How to break your HA monitoring with a single dashboard?
Everyone knows HA is built for high availability - spread the load across multiple instances, and if one goes down, the others keep running.
That’s correct. But there’s always a catch. Like breaking the internal logic of the application itself - when doing exactly what it’s supposed to do kills it. That’s the idea behind DoS attacks: make the application do heavy work with a simple request.

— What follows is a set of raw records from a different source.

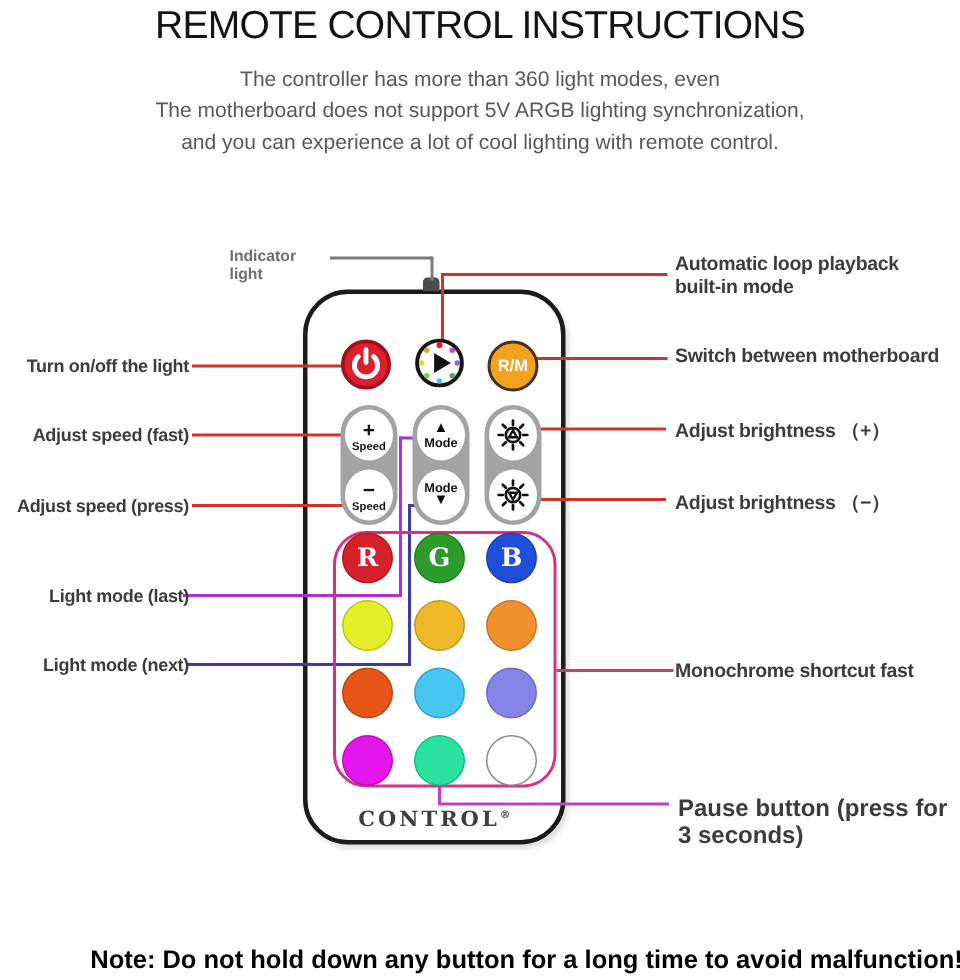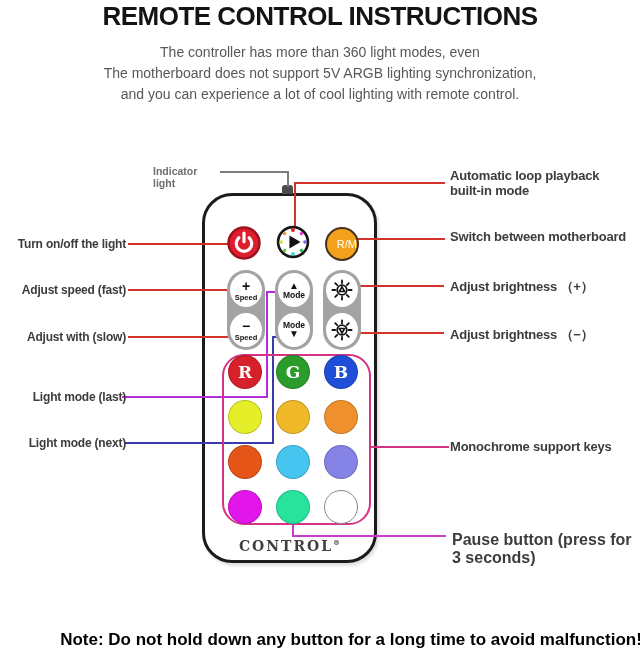--- a/index.html
+++ b/index.html
@@ -8,7 +8,7 @@
   .abs{position:absolute;}
 
   
-  .title{left:0;top:1px;width:640px;text-align:center;font-size:26px;font-weight:bold;
+  .title{left:0;top:1px;width:640px;text-align:center;font-size:26px;font-weight:normal;
          color:#141414;letter-spacing:-0.5px;}
   .sub{left:0;width:640px;text-align:center;font-size:14px;color:#585858;}
 

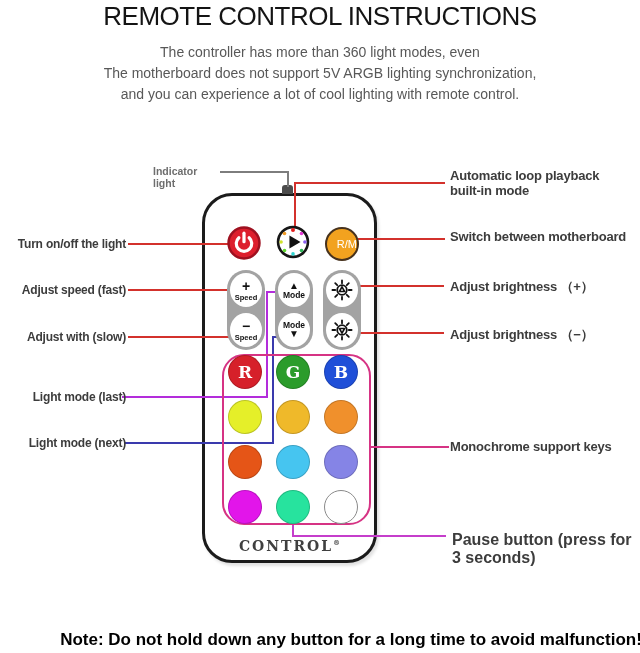--- a/index.html
+++ b/index.html
@@ -24,7 +24,7 @@
   
   .rbtn{width:34px;height:34px;border-radius:50%;z-index:5;}
   .rm{background:#f2a21f;border:2.5px solid #47321d;box-sizing:border-box;display:flex;
-      align-items:center;justify-content:flex-end;color:#fff;font-weight:normal;font-size:11px;}
+      align-items:center;justify-content:center;color:#fff;font-weight:bold;font-size:11px;}
 
   
   .pill{top:270px;width:38px;height:80px;background:#a3a3a3;border-radius:19px;z-index:5;}

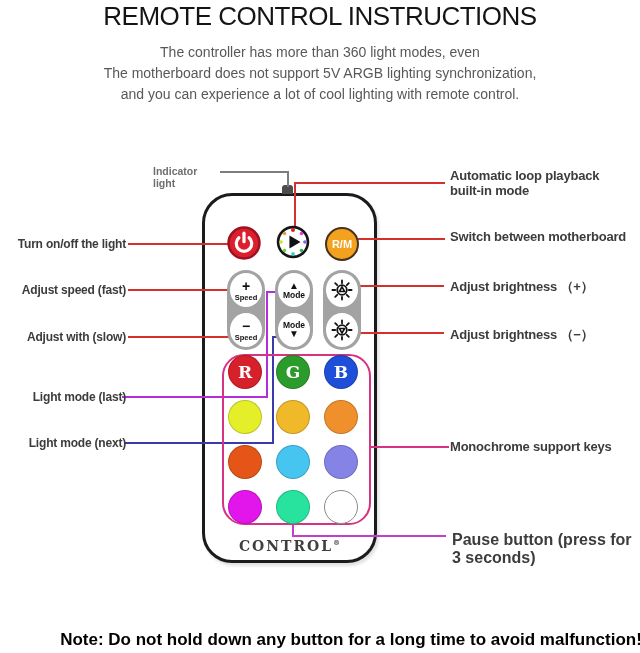--- a/index.html
+++ b/index.html
@@ -210,7 +210,7 @@
 
   <div class="abs llabel" style="top:237px">Turn on/off the light</div>
   <div class="abs llabel" style="top:283px">Adjust speed (fast)</div>
-  <div class="abs llabel" style="top:330px">Adjust with (slow)</div>
+  <div class="abs llabel" style="top:330px">Adjust speed (press)</div>
   <div class="abs llabel" style="top:390px">Light mode (last)</div>
   <div class="abs rlabel" style="top:169px">
     <div>Automatic loop playback</div>

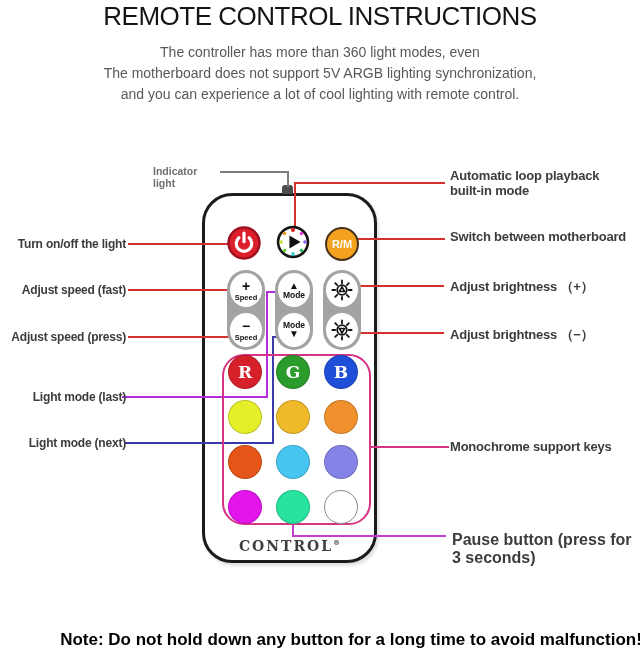--- a/index.html
+++ b/index.html
@@ -223,7 +223,7 @@
   </div>
   <div class="abs rlabel" style="top:280px">Adjust brightness （+）</div>
   <div class="abs rlabel" style="top:328px">Adjust brightness （−）</div>
-  <div class="abs rlabel" style="top:440px">Monochrome support keys</div>
+  <div class="abs rlabel" style="top:440px">Monochrome shortcut fast</div>
   <div class="abs plabel" style="top:531px">Pause button (press for 3 seconds)</div>
 
   <div class="abs note" style="color: #000000; padding-left: 31px;">Note: Do not hold down any button for a long time to avoid malfunction!</div>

The application itself was working fine. We all know botnets scan everything looking for vulnerabilities - possible php files, known paths, all that. Not a targeted attack, just fishing.
But as a result of those requests we were getting a fast-growing list of unique metrics - each metric had an endpoint label with a unique path the botnet was cycling through by the hundreds. Not a few metrics with different values, but thousands of unique metrics with a few values each.
For Prometheus this is expensive - every unique metric gets its own time series. One long series stores data compactly. Thousands of short ones take up a lot more space.
Thanos storage was growing. Quietly.
So where does the dashboard come in?
Yes, Prometheus was storing unnecessary data - annoying, but not critical. What actually took down the monitoring was a single dashboard showing application health: status, response time, error rate, that kind of thing.
That dashboard was querying metrics. All application metrics. All time series. Each one short, but there were a lot of them.
And no amount of HA helped here - when the promql query ran, thanos-query would eat memory like crazy and get killed by the resource limit. Each replica, one by one.
(Before we set resource limits, it was killing the nodes themselves - the ones dedicated to monitoring. Some HA.)
The attempt to build high availability into monitoring was successfully undermined by bad application metrics.
The dashboard that was supposed to show everything is fine - crashed the monitoring when you opened it.